Double-check your safety measures amid solar eclipse mania
You've ordered your eclipse glasses and made your pinhole viewer. All that's left to do is RSVP to a local watch party for the Aug. 21 solar eclipse.
But are you sure you are completely safe? Better double-check.
The American Astronomical Society (AAS), the top association of professional astronomers in North America, recently revised advice for safely viewing the eclipse because of the rise of bogus “eclipse glasses” and solar viewers.
The AAS said it's no longer enough to look for the logo of the International Organization for Standardization, a global organization that sets standards and specifications for products to ensure safety and quality, or labels that indicate whether the device meets standards for viewing the sun directly.
That's because some companies are printing those labels on their products even if the device does not protect against the sun's ultraviolet, visible and infrared radiation, according to the AAS.
The problem is mostly with online vendors, AAS spokesperson Rick Fienberg told the Tribune-Review.
The most reliable way to make sure your glasses are safe is to trace them back to a reputable vendor or brand.
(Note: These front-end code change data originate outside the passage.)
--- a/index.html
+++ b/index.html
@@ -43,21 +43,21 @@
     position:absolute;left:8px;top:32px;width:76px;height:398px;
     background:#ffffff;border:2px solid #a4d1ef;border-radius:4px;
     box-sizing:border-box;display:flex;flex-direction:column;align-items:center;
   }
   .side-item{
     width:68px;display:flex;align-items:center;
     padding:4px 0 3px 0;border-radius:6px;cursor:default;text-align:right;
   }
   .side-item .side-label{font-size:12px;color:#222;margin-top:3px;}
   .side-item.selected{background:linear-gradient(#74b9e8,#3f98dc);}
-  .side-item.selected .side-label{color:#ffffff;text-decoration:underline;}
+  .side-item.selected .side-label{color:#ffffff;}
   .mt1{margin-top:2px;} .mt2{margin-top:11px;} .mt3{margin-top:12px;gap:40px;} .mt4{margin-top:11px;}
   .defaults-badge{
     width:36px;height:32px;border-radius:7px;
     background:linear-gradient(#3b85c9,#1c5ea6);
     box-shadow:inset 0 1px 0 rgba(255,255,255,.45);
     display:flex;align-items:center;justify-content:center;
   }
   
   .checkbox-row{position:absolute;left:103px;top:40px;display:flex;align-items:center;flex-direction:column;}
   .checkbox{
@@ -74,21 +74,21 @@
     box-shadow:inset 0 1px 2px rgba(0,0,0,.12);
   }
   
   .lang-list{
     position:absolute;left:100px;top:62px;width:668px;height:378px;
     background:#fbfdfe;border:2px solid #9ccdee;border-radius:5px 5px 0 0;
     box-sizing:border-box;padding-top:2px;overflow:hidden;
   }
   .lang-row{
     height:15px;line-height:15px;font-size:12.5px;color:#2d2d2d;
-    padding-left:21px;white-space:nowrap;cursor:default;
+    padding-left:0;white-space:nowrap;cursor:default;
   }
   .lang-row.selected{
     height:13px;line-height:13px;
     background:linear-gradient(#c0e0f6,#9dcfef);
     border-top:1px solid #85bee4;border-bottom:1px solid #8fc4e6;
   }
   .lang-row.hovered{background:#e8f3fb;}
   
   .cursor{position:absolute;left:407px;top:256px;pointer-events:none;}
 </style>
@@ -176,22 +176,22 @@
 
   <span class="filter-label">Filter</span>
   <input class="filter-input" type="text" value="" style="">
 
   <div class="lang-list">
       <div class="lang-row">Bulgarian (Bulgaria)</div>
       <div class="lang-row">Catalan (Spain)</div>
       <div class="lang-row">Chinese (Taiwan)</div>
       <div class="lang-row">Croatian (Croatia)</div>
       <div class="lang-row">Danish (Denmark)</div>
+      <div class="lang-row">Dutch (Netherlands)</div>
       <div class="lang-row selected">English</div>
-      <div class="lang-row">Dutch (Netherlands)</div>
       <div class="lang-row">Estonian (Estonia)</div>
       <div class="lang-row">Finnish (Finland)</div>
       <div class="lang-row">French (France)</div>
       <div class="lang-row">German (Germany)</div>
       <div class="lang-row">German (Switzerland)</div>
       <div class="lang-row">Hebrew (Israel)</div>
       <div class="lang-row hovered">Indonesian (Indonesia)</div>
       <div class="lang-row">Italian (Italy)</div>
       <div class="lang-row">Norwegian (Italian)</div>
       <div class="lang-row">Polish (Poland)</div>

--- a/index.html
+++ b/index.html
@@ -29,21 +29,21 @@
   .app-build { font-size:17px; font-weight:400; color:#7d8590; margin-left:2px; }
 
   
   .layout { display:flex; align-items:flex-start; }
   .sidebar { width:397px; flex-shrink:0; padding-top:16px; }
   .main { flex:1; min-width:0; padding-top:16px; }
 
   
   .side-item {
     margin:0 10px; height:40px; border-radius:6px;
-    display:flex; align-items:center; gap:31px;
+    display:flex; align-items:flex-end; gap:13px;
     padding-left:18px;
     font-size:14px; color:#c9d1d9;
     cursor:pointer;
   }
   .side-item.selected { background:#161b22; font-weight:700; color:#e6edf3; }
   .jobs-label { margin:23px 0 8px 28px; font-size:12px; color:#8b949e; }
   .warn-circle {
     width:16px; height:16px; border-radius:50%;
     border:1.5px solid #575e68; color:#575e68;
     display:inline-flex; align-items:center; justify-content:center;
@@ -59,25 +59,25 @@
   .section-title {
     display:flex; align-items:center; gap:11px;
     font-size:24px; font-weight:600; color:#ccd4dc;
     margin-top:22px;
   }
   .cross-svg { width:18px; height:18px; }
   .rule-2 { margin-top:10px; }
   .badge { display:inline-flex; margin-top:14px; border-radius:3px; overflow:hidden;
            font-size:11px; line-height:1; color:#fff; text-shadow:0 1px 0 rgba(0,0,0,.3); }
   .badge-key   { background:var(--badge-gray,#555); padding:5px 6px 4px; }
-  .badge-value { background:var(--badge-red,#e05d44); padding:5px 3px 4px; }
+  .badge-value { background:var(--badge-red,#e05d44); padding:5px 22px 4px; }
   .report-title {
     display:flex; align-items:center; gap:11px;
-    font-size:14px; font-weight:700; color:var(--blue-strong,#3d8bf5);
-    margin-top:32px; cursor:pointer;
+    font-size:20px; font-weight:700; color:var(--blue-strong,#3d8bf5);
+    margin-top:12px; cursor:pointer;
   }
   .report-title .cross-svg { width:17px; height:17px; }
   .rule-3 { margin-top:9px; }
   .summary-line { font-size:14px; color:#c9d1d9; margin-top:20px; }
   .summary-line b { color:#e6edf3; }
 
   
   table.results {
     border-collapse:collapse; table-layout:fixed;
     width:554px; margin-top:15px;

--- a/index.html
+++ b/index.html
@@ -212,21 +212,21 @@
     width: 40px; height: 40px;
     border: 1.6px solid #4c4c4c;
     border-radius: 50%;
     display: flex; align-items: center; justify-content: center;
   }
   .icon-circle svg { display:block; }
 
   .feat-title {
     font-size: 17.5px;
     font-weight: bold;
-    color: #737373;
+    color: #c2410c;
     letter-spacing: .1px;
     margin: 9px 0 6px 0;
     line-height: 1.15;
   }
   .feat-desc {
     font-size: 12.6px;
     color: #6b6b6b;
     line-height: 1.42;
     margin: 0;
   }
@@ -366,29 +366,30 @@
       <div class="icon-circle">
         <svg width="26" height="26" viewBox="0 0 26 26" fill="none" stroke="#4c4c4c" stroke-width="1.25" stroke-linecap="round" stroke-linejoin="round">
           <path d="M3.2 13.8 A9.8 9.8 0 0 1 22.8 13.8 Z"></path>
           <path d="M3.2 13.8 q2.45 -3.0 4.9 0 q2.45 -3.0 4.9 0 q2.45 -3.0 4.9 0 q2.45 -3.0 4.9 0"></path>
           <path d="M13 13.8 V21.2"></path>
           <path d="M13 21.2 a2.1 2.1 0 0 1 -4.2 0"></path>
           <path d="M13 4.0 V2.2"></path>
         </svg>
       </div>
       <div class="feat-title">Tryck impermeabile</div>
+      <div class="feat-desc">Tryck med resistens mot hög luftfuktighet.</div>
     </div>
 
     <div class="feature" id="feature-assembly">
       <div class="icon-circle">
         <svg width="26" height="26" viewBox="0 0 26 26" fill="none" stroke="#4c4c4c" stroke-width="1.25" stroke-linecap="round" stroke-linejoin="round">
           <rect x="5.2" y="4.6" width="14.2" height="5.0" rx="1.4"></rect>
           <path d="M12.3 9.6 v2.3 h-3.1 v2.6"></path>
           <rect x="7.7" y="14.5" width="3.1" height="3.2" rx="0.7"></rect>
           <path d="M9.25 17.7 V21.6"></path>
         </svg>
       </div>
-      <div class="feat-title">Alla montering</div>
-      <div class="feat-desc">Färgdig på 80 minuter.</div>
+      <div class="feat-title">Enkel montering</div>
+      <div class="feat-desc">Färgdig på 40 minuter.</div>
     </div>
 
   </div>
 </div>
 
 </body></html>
The AAS Solar Eclipse Task Force compiled a list of brands, online sellers and brick-and-mortar stores that are selling safe glasses on its website.
“If we don't list a supplier, that doesn't mean their products are unsafe,” Fienberg said in a statement. “It just means that we have no knowledge of them or that we haven't convinced ourselves they're safe.”
Looking directly at the sun could have devastating effects, according to Deepinder Dhaliwal, professor of ophthalmology at the University of Pittsburgh School of Medicine and director of refractive surgery at UPMC Eye Center.
Normally, when you look up at the sun, your pupils constrict, you realize it's too bright and you instinctively look away.
Dhaliwal worries that the eclipse could lull people into looking directly at the sun for too long, since it will appear darker during the eclipse.
“The only time to look directly at an eclipse is when the eclipse reaches totality, which means the moon is completely in front of the sun,” Dhaliwal said.
But that's not going to happen in the Greater Pittsburgh region. Viewers in our area should keep their protective glasses on at all times, she said.
In Westmoreland County, the eclipse — which will occur when the moon moves between Earth and the sun — is expected to begin at 1:10 p.m. and end at 3:55 p.m. The maximum eclipse, when 80 percent of the sun will be blocked locally, should happen about 2:35 p.m.
Looking directly at the sun during the eclipse will cause a burn, Dhaliwal said. Light will pass through the eye and damage the retina. The retina lines the back of the eye, like film in a camera.
“If that film is damaged, it will cause a permanent blind spot forever,” Dhaliwal said.
If you have a pair of specs or a solar viewer, Dhaliwal recommends inspecting the device before use. Check for scratches or tears. If it's damaged in any way, do not use it.
The sun should appear very dull through the glasses. If it seems bright or is difficult to look at, something might be wrong with the glasses.
Even if you have glasses, remember that it's still not safe to look at the sun through a pair of binoculars, a telescope or a camera. Those lenses must also be filtered. A professional-grade filter for a telescope will reflect about 99 percent of the light, said John Smetanka, vice president for academic affairs, academic dean and associate professor of physics at St. Vincent College in Unity.
The filters are about 3 to 4 inches thick and look like a mirror. Most of the sun's light is reflected off the filter, with only a small fraction allowed through.
“Even if you're blocking out 99 percent of the sunlight, that's still 1,000 times brighter than the full moon,” Smetanka said.